§ **Exercise directions**: Copy, with no pictures, the line that contains "font-size: 12px ->" and each line after it down to the end of the entries below, exactly.

[Web interface edit records]
· · · · · · ·
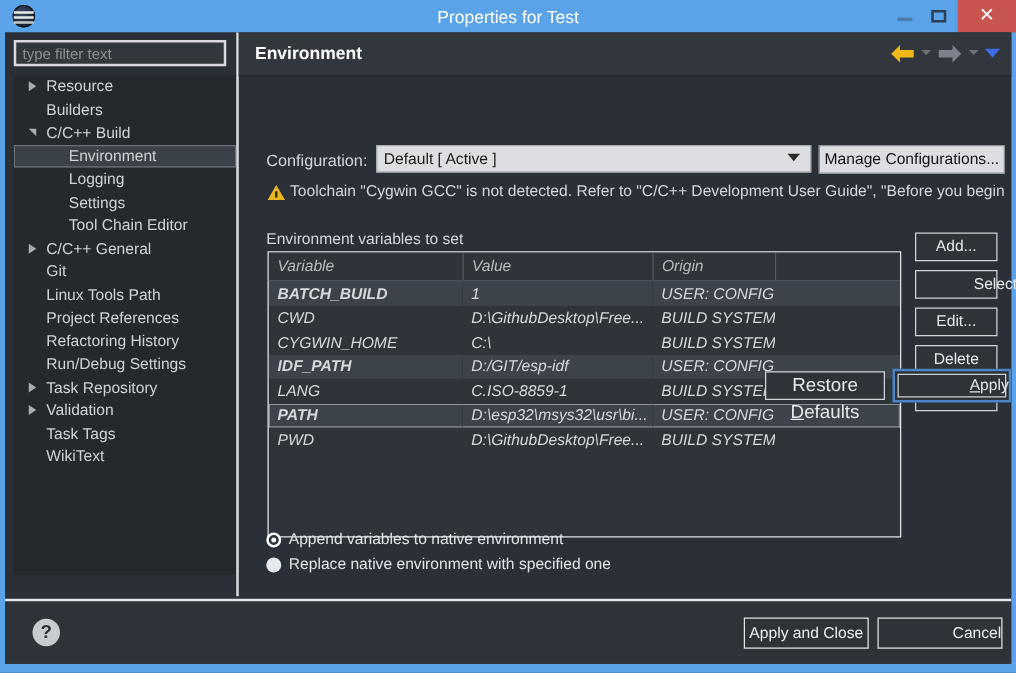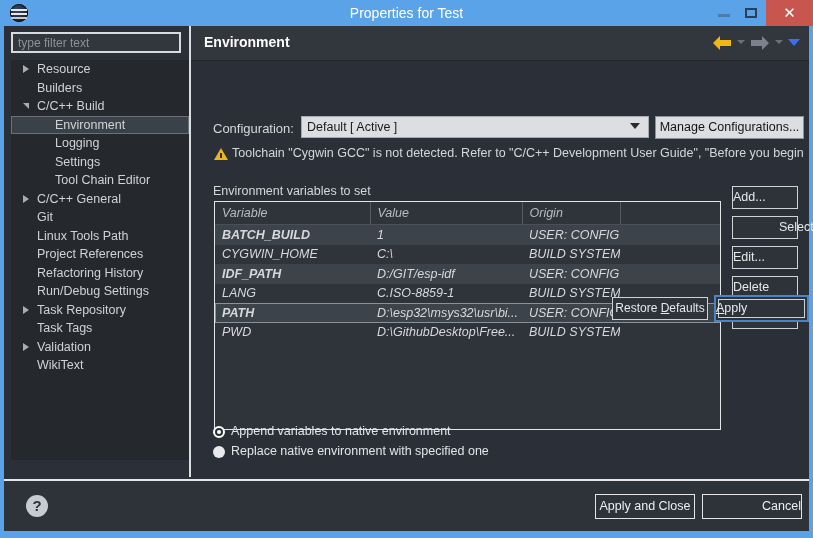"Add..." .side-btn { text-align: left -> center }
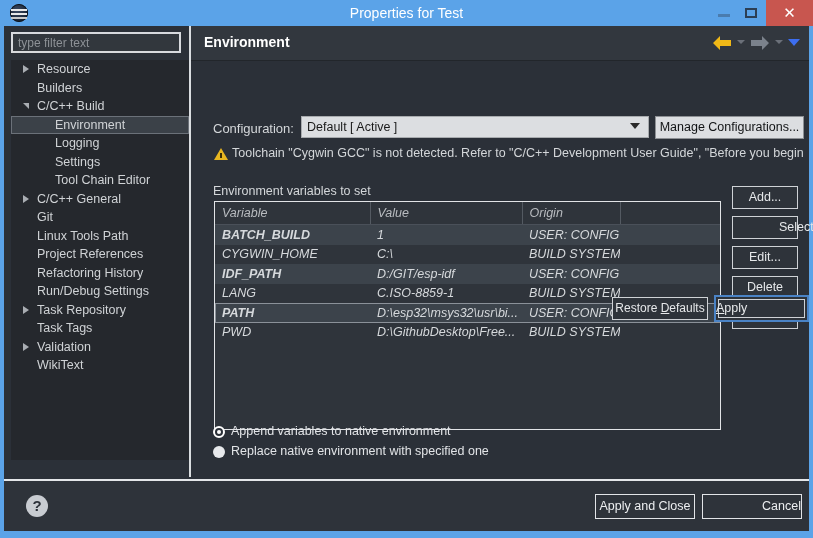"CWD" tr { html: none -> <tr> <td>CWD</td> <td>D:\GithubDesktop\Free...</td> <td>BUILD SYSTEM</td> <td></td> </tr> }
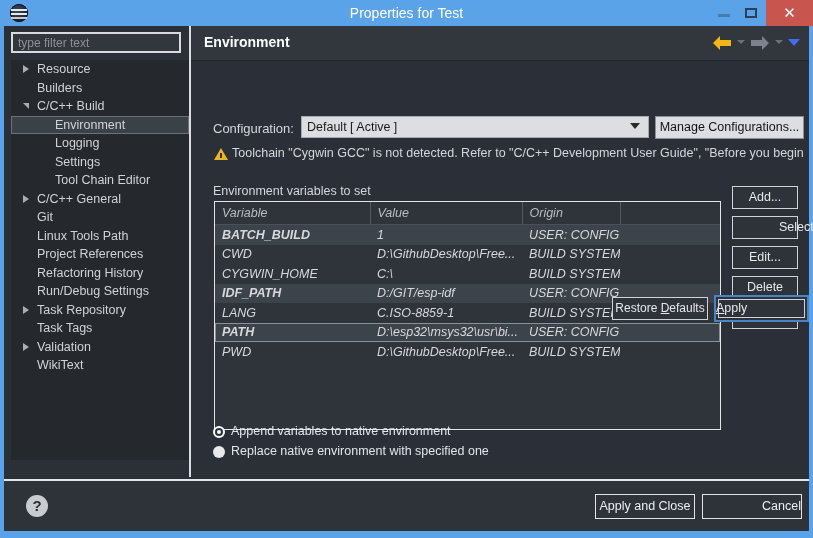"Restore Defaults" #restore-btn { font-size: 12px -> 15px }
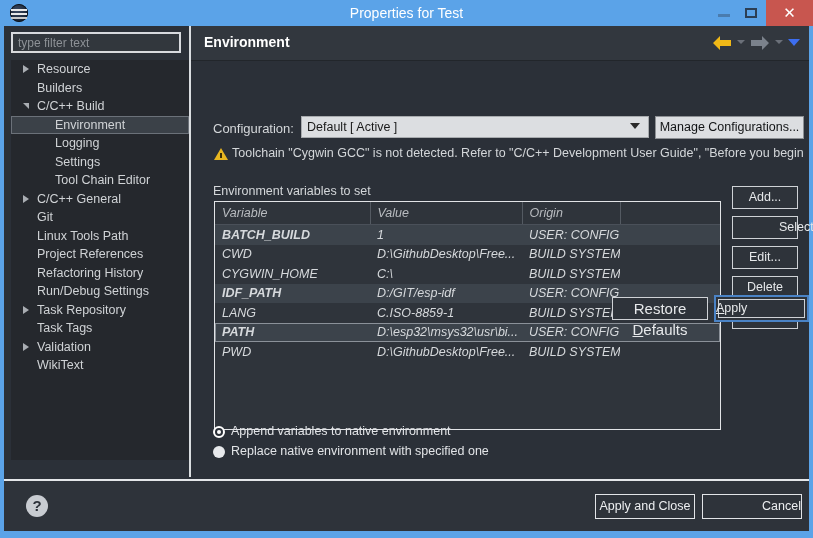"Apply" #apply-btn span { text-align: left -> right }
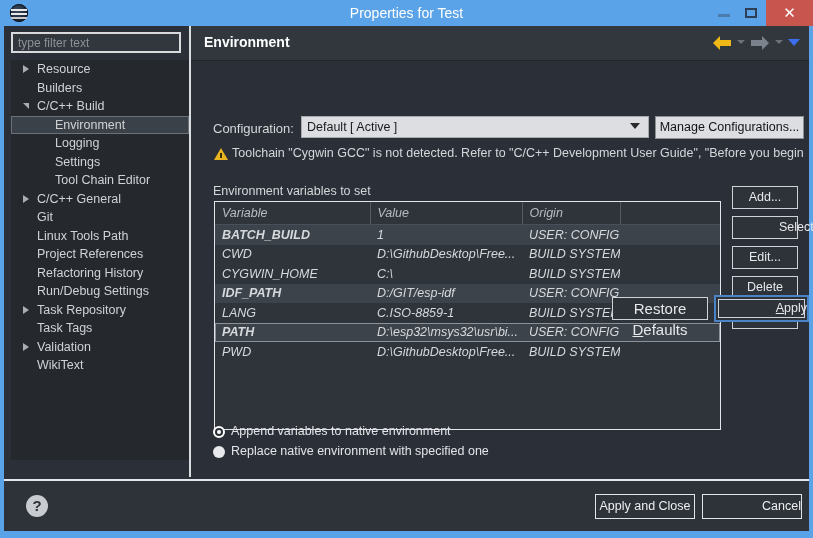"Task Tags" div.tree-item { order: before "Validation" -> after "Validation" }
· · · · · · ·
§ **Task solution**:
"Restore Defaults" #restore-btn { font-size: 12px -> 15px }
"Apply" #apply-btn span { text-align: left -> right }
"Task Tags" div.tree-item { order: before "Validation" -> after "Validation" }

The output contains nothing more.